Copy out exactly the line that contains "tax: 42.78 -> 48.88" and all lines following it to the end of the data.

Segment Open

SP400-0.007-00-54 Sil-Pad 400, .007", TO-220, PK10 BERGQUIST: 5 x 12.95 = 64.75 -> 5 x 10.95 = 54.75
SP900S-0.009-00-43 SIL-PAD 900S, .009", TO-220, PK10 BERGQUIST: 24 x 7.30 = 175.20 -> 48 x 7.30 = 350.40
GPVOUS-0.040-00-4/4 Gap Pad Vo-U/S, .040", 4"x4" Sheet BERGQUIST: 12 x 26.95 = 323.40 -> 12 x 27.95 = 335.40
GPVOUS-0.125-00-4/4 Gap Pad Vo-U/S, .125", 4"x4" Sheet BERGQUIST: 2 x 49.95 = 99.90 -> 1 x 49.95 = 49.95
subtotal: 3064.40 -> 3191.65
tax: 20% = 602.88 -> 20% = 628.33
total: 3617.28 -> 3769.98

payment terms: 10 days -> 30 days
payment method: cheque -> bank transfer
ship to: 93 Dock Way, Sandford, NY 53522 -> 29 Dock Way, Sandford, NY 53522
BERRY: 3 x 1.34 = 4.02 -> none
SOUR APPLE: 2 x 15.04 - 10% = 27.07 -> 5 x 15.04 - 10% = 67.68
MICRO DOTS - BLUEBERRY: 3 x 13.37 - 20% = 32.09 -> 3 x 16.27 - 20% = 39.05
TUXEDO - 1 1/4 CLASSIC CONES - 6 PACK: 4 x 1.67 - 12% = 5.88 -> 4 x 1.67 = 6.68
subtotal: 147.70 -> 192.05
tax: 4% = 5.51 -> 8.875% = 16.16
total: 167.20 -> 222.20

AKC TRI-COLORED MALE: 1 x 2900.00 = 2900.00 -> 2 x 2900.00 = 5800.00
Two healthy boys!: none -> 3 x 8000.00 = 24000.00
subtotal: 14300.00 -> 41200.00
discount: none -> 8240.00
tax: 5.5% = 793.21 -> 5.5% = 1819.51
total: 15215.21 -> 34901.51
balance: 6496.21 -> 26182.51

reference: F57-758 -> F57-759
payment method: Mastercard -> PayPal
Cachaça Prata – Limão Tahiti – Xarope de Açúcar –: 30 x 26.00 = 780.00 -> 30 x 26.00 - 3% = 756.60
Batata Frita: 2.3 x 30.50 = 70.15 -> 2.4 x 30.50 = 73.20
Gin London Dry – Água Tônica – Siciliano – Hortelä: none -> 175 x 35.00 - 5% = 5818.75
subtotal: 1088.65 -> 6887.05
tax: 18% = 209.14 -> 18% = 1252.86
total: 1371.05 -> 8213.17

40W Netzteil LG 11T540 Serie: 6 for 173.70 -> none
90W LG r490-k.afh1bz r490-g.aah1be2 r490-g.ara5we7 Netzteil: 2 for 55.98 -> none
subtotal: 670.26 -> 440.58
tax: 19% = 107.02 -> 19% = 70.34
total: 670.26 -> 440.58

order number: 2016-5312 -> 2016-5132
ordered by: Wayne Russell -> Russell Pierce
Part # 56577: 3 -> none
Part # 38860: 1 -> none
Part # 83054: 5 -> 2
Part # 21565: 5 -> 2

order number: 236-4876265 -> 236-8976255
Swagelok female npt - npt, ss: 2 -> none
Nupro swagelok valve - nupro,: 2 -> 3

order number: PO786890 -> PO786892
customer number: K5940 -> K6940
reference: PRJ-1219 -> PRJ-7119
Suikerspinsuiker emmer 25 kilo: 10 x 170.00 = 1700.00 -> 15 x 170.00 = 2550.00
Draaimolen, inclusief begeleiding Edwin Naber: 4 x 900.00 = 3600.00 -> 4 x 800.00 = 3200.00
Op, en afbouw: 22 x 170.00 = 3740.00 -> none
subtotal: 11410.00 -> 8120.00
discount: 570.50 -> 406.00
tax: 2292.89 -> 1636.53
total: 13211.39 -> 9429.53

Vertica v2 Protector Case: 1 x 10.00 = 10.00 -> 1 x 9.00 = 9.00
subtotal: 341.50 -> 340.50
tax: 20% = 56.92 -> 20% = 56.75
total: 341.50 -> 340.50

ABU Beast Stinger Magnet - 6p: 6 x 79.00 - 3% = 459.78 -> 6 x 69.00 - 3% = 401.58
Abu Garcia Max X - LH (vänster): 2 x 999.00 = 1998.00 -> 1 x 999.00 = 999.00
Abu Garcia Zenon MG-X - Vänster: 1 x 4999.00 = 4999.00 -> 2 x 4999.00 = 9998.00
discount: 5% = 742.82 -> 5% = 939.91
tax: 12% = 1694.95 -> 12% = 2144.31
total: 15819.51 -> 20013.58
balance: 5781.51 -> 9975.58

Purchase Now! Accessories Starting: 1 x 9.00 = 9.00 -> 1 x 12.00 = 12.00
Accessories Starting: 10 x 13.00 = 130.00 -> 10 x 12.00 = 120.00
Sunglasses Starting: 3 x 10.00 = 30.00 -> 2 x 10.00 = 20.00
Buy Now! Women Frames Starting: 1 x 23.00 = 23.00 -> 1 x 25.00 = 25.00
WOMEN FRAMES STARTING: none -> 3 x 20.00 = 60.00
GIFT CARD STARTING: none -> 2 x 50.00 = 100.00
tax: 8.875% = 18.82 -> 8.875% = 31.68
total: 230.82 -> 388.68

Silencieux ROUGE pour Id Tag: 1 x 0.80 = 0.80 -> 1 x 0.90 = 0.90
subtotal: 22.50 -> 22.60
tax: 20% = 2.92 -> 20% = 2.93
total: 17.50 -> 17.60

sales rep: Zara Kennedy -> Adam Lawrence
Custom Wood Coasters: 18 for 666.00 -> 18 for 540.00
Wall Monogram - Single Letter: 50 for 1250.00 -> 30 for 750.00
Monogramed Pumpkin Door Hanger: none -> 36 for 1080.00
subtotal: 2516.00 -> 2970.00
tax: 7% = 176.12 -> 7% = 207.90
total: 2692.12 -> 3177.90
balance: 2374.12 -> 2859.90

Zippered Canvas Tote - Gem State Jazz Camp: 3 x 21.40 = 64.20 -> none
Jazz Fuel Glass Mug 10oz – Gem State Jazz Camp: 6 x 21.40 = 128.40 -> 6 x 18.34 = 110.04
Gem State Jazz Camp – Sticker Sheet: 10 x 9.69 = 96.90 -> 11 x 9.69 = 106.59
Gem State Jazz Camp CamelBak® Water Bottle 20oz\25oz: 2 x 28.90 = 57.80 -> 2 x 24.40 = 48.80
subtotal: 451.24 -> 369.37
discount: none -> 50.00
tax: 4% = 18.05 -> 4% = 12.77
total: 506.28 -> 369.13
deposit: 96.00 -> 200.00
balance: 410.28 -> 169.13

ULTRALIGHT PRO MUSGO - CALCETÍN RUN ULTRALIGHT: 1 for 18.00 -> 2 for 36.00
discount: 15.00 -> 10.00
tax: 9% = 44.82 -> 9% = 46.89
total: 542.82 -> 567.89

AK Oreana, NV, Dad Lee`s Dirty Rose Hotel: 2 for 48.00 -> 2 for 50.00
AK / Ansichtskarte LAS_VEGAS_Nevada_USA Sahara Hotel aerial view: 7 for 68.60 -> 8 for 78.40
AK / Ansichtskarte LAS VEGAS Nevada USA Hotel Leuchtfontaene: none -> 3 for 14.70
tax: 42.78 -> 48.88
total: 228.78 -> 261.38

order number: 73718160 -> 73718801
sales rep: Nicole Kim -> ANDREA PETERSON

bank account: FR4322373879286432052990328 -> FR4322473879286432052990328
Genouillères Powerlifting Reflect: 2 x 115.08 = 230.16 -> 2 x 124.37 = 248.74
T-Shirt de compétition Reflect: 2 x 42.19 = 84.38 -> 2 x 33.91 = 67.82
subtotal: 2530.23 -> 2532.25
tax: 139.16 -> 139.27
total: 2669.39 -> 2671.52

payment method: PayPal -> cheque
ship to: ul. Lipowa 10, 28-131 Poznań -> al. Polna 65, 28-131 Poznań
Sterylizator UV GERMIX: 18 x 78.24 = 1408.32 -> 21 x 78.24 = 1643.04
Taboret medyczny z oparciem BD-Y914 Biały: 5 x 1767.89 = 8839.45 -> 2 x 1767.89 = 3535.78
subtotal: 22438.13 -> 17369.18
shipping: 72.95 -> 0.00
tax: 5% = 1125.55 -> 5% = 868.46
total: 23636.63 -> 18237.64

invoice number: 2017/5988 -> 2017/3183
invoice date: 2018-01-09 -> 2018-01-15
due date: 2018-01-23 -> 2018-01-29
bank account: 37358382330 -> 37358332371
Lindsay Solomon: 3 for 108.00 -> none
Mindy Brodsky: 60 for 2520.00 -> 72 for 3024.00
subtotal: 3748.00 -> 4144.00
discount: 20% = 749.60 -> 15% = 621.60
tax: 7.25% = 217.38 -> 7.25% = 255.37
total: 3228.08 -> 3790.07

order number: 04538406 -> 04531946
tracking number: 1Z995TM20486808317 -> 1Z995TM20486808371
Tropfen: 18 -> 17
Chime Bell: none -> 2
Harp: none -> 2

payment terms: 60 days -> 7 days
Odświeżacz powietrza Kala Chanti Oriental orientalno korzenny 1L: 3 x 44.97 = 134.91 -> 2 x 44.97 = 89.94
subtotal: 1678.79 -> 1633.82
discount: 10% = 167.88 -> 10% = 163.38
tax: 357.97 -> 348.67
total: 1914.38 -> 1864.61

Segment Closed

OUTPUT BELOW »
tax: 42.78 -> 48.88
total: 228.78 -> 261.38

order number: 73718160 -> 73718801
sales rep: Nicole Kim -> ANDREA PETERSON

bank account: FR4322373879286432052990328 -> FR4322473879286432052990328
Genouillères Powerlifting Reflect: 2 x 115.08 = 230.16 -> 2 x 124.37 = 248.74
T-Shirt de compétition Reflect: 2 x 42.19 = 84.38 -> 2 x 33.91 = 67.82
subtotal: 2530.23 -> 2532.25
tax: 139.16 -> 139.27
total: 2669.39 -> 2671.52

payment method: PayPal -> cheque
ship to: ul. Lipowa 10, 28-131 Poznań -> al. Polna 65, 28-131 Poznań
Sterylizator UV GERMIX: 18 x 78.24 = 1408.32 -> 21 x 78.24 = 1643.04
Taboret medyczny z oparciem BD-Y914 Biały: 5 x 1767.89 = 8839.45 -> 2 x 1767.89 = 3535.78
subtotal: 22438.13 -> 17369.18
shipping: 72.95 -> 0.00
tax: 5% = 1125.55 -> 5% = 868.46
total: 23636.63 -> 18237.64

invoice number: 2017/5988 -> 2017/3183
invoice date: 2018-01-09 -> 2018-01-15
due date: 2018-01-23 -> 2018-01-29
bank account: 37358382330 -> 37358332371
Lindsay Solomon: 3 for 108.00 -> none
Mindy Brodsky: 60 for 2520.00 -> 72 for 3024.00
subtotal: 3748.00 -> 4144.00
discount: 20% = 749.60 -> 15% = 621.60
tax: 7.25% = 217.38 -> 7.25% = 255.37
total: 3228.08 -> 3790.07

order number: 04538406 -> 04531946
tracking number: 1Z995TM20486808317 -> 1Z995TM20486808371
Tropfen: 18 -> 17
Chime Bell: none -> 2
Harp: none -> 2

payment terms: 60 days -> 7 days
Odświeżacz powietrza Kala Chanti Oriental orientalno korzenny 1L: 3 x 44.97 = 134.91 -> 2 x 44.97 = 89.94
subtotal: 1678.79 -> 1633.82
discount: 10% = 167.88 -> 10% = 163.38
tax: 357.97 -> 348.67
total: 1914.38 -> 1864.61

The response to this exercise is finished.